A universal reproducing kernel Hilbert space for learning nonlinear systems operators
Mircea Lazar
TL;DR
This work addresses learning nonlinear operators $G(\mathbf{u})(x)$ that map input trajectories to output trajectories for discrete-time systems with initial states. It constructs a universal learning framework based on a product reproducing kernel Hilbert space $\mathcal{H}(k_\otimes,\mathcal{U}\times\mathcal{X})$ with $k_\otimes=(k_u k_x)$, enabling a universal interpolant through Gram matrix inverses and reflecting a kernelized view of radial-basis universal approximation. The main theoretical contributions show that, for positive definite kernels $k_u,k_x$, the product RKHS is dense and complete in the space of nonlinear system operators under reasonable conditions, and it provides a finite-data interpolation scheme $G_{\mathcal{H}}^*$ that exactly fits training data.
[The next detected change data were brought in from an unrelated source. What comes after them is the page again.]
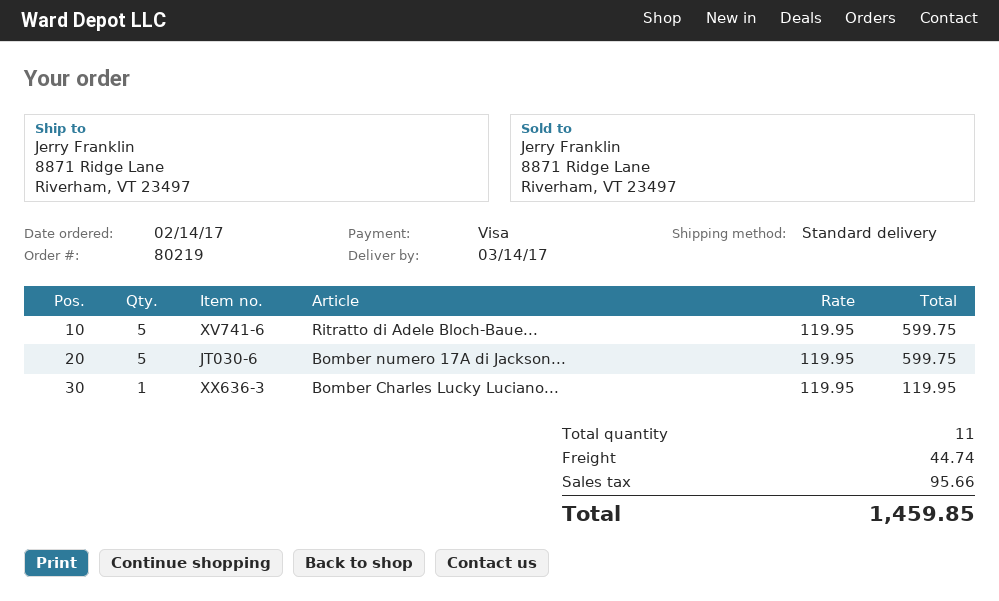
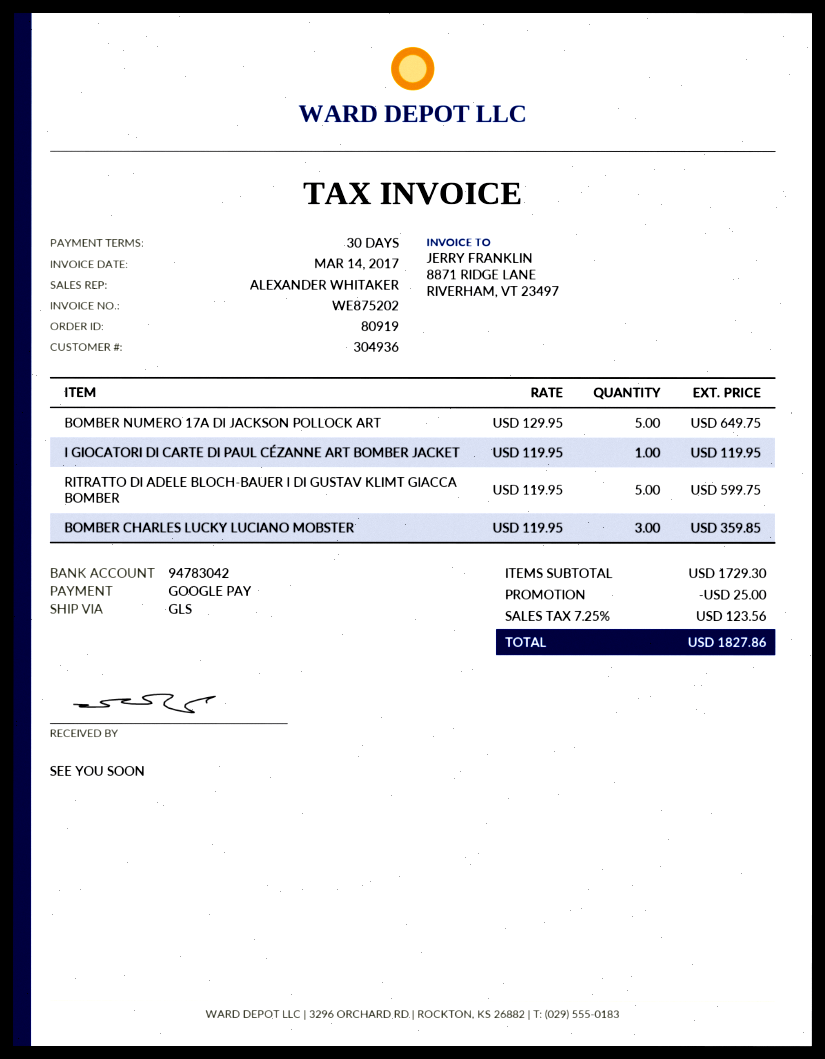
order number: 80219 -> 80919
payment method: Visa -> Google Pay
shipping method: standard -> GLS
Bomber numero 17A di Jackson...: 5 x 119.95 = 599.75 -> 5 x 129.95 = 649.75
Bomber Charles Lucky Luciano...: 1 x 119.95 = 119.95 -> 3 x 119.95 = 359.85
I GIOCATORI DI CARTE DI PAUL CÉZANNE ART BOMBER JACKET: none -> 1 x 119.95 = 119.95
discount: none -> 25.00
shipping: 44.74 -> none
tax: 95.66 -> 123.56
total: 1459.85 -> 1827.86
The approach demonstrates favorable scalability compared to standard RKHS methods by exploiting a Kronecker-structured Gram matrix, as illustrated by a Van der Pol example where the product RKHS handles many more data points with reduced computational burden. Overall, the framework offers a principled, universal, and scalable tool for operator learning in nonlinear dynamics with potential links to Koopman theory and data-enabled predictive control.
Abstract
In this work, we consider the problem of learning nonlinear operators that correspond to discrete-time nonlinear dynamical systems with inputs. Given an initial state and a finite input trajectory, such operators yield a finite output trajectory compatible with the system dynamics. Inspired by the universal approximation theorem of operators tailored to radial basis functions neural networks, we construct a class of kernel functions as the product of kernel functions in the space of input trajectories and initial states, respectively. We prove that for positive definite kernel functions, the resulting product reproducing kernel Hilbert space is dense and even complete in the space of nonlinear systems operators, under suitable assumptions. This provides a universal kernel-functions-based framework for learning nonlinear systems operators, which is intuitive and easy to apply to general nonlinear systems.